Background

Maternal subclinical hypothyroidism in pregnancy is associated with impaired neuropsychological development of the child (1) and a number of other adverse outcomes for both mother and offspring (2, 3). The Endocrine Society's Clinical Practice Guidelines (4) recommend treatment with T4 for women found to have subclinical hypothyroidism, defined by a serum TSH concentration above the upper limit of the trimester-specific and assay-specific reference range, with a normal free T4 (FT4). This treatment has not been proven to improve neurological development of the child. However, the potential benefits are considered to outweigh the potential risks.

Using data on healthy pregnant women from the Exeter Family Study (EFSOCH), we recently showed that the PDE8B rs4704397 polymorphism, known to strongly associate with TSH levels in the general population, is associated with subclinical hypothyroidism in pregnancy(5). More recently, the international thyroid consortium has used meta-analysis of genome-wide association studies to identify a total of 10 genetic loci that are robustly associated with TSH levels, 9 of which are not associated with other phenotypes. Only 3 of these loci have been published. The manuscript of the latest meta-analysis is in preparation. Pre-publication analysis of these 9 SNPs in the EFSOCH pregnant women shows that the SNPs together explain 4.4% of the variation in maternal TSH levels at 28 weeks of gestation. Each additional unit of an allele score composed of the 9 SNPs was associated with a 0.1SD higher TSH level in pregnancy (P=8e-12; Figure 1; Table 1). The result was essentially unchanged when excluding women who tested +ve for TPO antibodies or when adjusting for child's genotype at the 9 loci.

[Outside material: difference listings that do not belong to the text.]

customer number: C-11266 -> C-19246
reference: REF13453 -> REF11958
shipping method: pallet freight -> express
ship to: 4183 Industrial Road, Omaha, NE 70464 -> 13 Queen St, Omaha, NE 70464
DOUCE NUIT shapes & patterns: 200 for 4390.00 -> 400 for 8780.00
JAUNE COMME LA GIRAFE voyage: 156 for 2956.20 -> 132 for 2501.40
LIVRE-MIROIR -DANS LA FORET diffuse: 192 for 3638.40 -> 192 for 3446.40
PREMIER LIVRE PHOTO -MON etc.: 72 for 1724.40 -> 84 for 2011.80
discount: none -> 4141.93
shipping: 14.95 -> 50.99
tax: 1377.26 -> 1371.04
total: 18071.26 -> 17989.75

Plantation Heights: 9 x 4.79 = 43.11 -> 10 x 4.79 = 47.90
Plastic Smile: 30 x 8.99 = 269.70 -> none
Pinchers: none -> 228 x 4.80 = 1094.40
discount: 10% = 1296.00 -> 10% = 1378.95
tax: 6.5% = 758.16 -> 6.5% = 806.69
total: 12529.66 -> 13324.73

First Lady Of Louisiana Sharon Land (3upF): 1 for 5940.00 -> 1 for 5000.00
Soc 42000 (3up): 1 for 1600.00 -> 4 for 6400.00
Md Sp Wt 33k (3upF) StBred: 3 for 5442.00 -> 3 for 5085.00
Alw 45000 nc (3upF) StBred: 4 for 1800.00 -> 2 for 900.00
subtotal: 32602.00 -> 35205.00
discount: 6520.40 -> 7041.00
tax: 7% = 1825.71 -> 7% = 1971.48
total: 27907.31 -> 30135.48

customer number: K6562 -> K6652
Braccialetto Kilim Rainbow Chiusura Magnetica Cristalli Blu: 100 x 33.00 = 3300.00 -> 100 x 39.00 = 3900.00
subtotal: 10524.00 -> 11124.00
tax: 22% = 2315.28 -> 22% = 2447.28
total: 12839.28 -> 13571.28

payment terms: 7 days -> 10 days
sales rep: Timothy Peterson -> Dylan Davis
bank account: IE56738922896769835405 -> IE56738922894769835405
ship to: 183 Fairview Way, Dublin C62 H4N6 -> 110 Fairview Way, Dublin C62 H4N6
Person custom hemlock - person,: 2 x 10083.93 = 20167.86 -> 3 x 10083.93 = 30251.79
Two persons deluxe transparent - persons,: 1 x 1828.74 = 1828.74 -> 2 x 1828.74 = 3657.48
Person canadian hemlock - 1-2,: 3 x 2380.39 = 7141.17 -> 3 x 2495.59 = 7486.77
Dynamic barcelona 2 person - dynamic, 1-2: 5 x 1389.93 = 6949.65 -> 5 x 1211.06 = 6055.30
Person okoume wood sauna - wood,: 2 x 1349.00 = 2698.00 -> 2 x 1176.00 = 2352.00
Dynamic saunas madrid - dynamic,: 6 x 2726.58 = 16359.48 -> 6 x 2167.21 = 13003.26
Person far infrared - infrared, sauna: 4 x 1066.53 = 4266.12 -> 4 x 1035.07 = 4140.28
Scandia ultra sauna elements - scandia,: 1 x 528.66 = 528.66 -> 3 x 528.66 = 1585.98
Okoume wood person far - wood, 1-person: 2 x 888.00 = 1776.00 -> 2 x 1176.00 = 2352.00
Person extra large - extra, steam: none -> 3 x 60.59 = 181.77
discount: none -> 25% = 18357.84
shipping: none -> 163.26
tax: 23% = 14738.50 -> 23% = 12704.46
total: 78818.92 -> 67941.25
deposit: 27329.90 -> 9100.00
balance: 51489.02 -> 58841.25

Table 1: Association between allele score composed of 9 TSH-altering SNPs and maternal TSH levels in pregnancy (unpublished EFSOCH data).

Model*

N

Beta (per TSH-raising allele), SD units

SE

P-value

Allele count

813

0.121

0.018

4E-11

Allele score**

858

0.104

0.015

8E-12

Allele score TPO-Ab negative women only

794

0.113

0.015

1E-13

Allele score adjusted child genotypes

561

0.104

0.023

8E-06

*Linear regression with outcome =TSH level in pregnancy (inverse-normal transformation), with age and age-squared as covariables, excluding women on TF medication and non-Eur.

**Allele_score=Weighted_score*N_available_SNPs/Sum_weights_of_available_SNPs, where Weighted_score=W1*SNP1+W2*SNP2+W3*SNP3...etc. Weighted by effect size in EFSOCH study. Included women with up to 2/9 SNPs missing.

MAIN RESEARCH QUESTION:

Are SNPs which explain 4.4% of the variance in TSH levels in pregnancy associated with offspring birth weight and gestational age?

Aim and hypothesis

We propose to use this allele score and available phenotypes in ALSPAC to test the hypothesis that exposure to higher TSH levels in utero is associated with offspring birth weight and length of gestation. Rare, monogenic nonautoimmune hypothyroidism is associated with preterm birth and low birth weight (6).

To maximise statistical power, we will meta-analyse the ALSPAC data with data from the EFSOCH and HAPO studies. Using the measured TSH levels in the EFSOCH study, we will use the triangulation method to approximate a Mendelian randomisation analysis.